Die Asfinag-Eigenentwicklung ermöglicht die Nutzung von LED auch in Tunneleinfahrten.

Die LED-Technologie wird von der Asfinag bereits in einigen Tunnel angewandt. Doch in einem Bereich, in dem besseres Licht besonders wichtig ist, stießen die Techniker bislang auf unüberwindbare Hürden: die Einfahrtsbeleuchtungen ließen sich bisher nur im Zuge großer Sanierungen und mit einem enormen Aufwand auf LED umrüsten. Mit einer Innovation „aus dem eigenen Haus“ unter der Federführung von Betriebstechnik-Regionalleiter Thomas Nessel konnte in den vergangenen Wochen die Einfahrtsbeleuchtung beim 230 Meter langen Tunnel Farchern auf der A 2 Südautobahn aber jetzt erfolgreich umgebaut werden.
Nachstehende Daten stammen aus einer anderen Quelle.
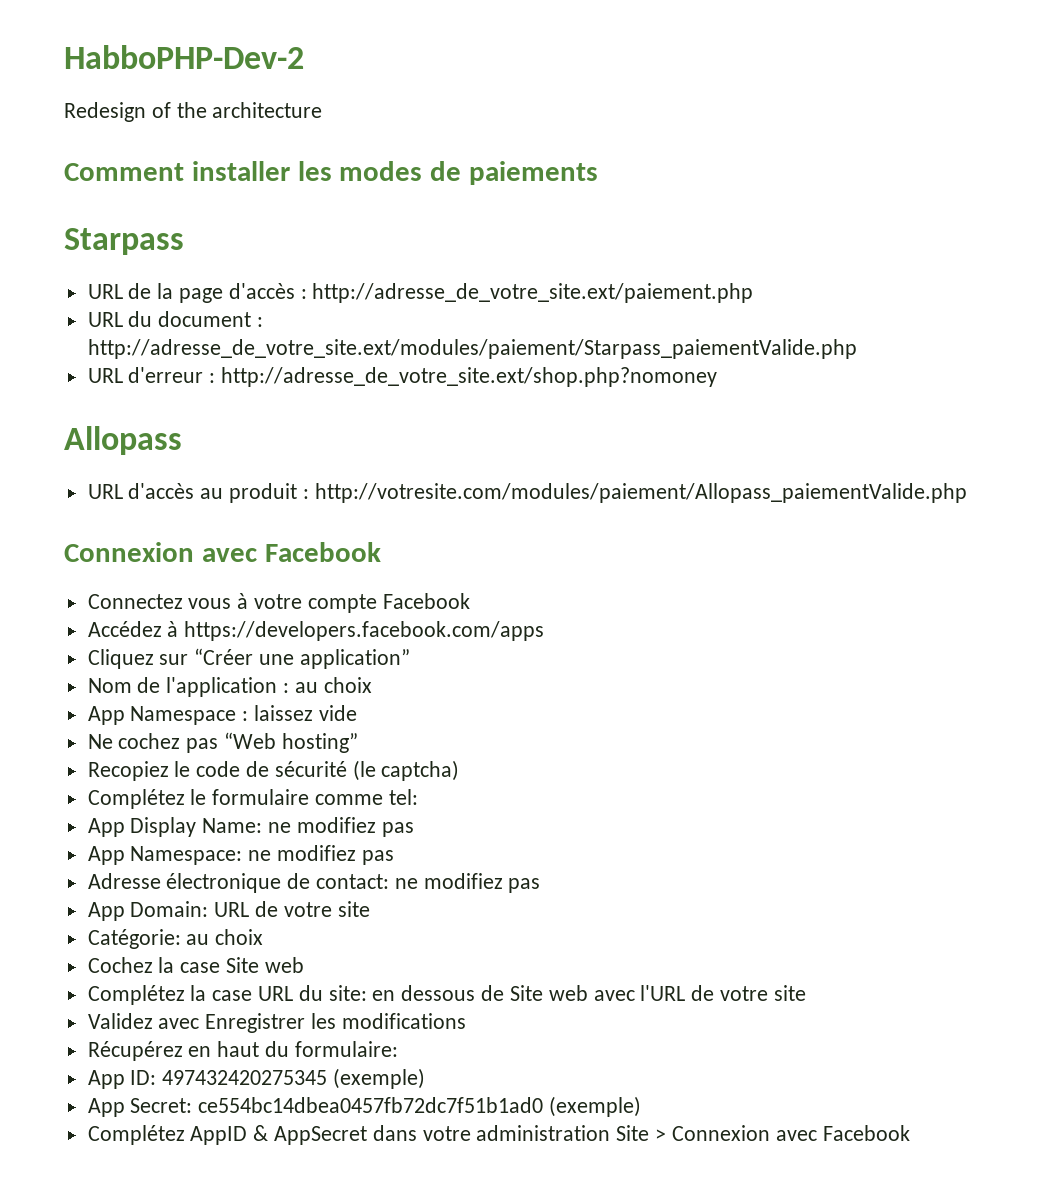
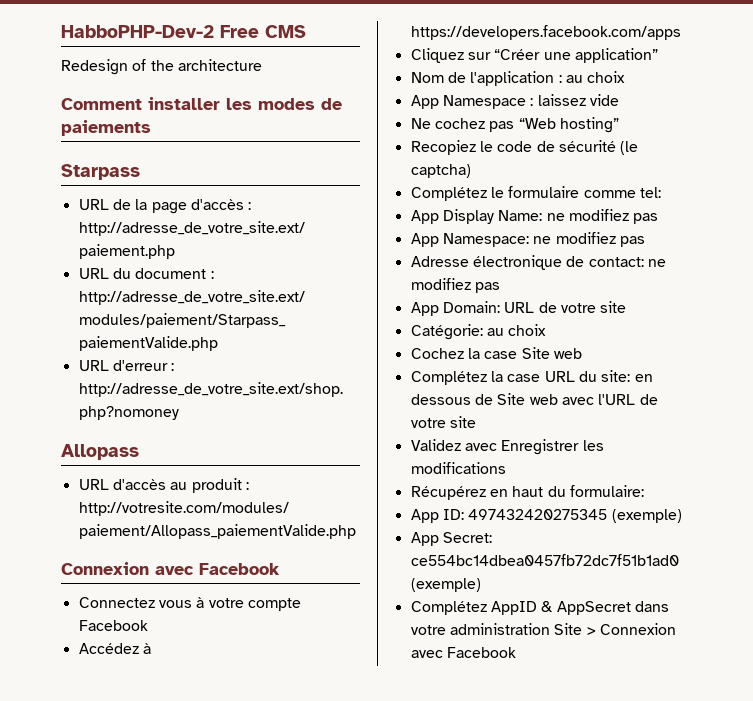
- HabboPHP-Dev-2
+ HabboPHP-Dev-2 Free CMS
Je heller es im Freien ist, desto mehr Licht benötigt man aus Sicherheitsgründen bei den Tunneleinfahrten. „Gerade dort sind also viele Leuchten mit hoher Leistung notwendig“, erläutert Nessel. Bisher mussten dafür Sonderkonstruktionen aus Aluminium eingebaut werden, die in Tunnels aber eine geringe Haltbarkeit haben. In den vergangenen Monaten erarbeiteten Nessel und sein Team eine Lösung, mit der LED-Leuchten mit besonders hoher Leistung und dem richtigen Thermomanagement auch in bereits vorhandene Edelstahlgehäuse eingebaut werden konnten. Das Ergebnis kann man bereits beim Tunnel Farchern sehen – 50 Prozent mehr Helligkeit bringen für Lenkerinnen und Lenker ein deutlich besseres Gefühl bei der Einfahrt in den Tunnel und somit auch mehr Sicherheit. Dazu kommt, dass der Stromverbrauch der LED-Leuchten um etwas mehr als Drittel geringer ist. Nessel: „Und dieser Umbau ist mit nur einem Viertel der sonst anfallenden Kosten möglich.“

Die nächsten Tunnel, bei denen bereits die Einfahrtsbeleuchtungen auf LED umgerüstet werden, stehen auch bereits fest: Auf der A 10 Tauernautobahn sind das die Tunnel Wolfsberg, Ofenauer, Hiefler, Brentenberg, Zetzenberg, auf der A 12 Inntalautobahn der Tunnel Landeck, auf der A 9 in Oberösterreich der Tunnel Lainberg und auf der S 35 Brucker Schnellstraße in der Steiermark der Tunnel Kirchdorf.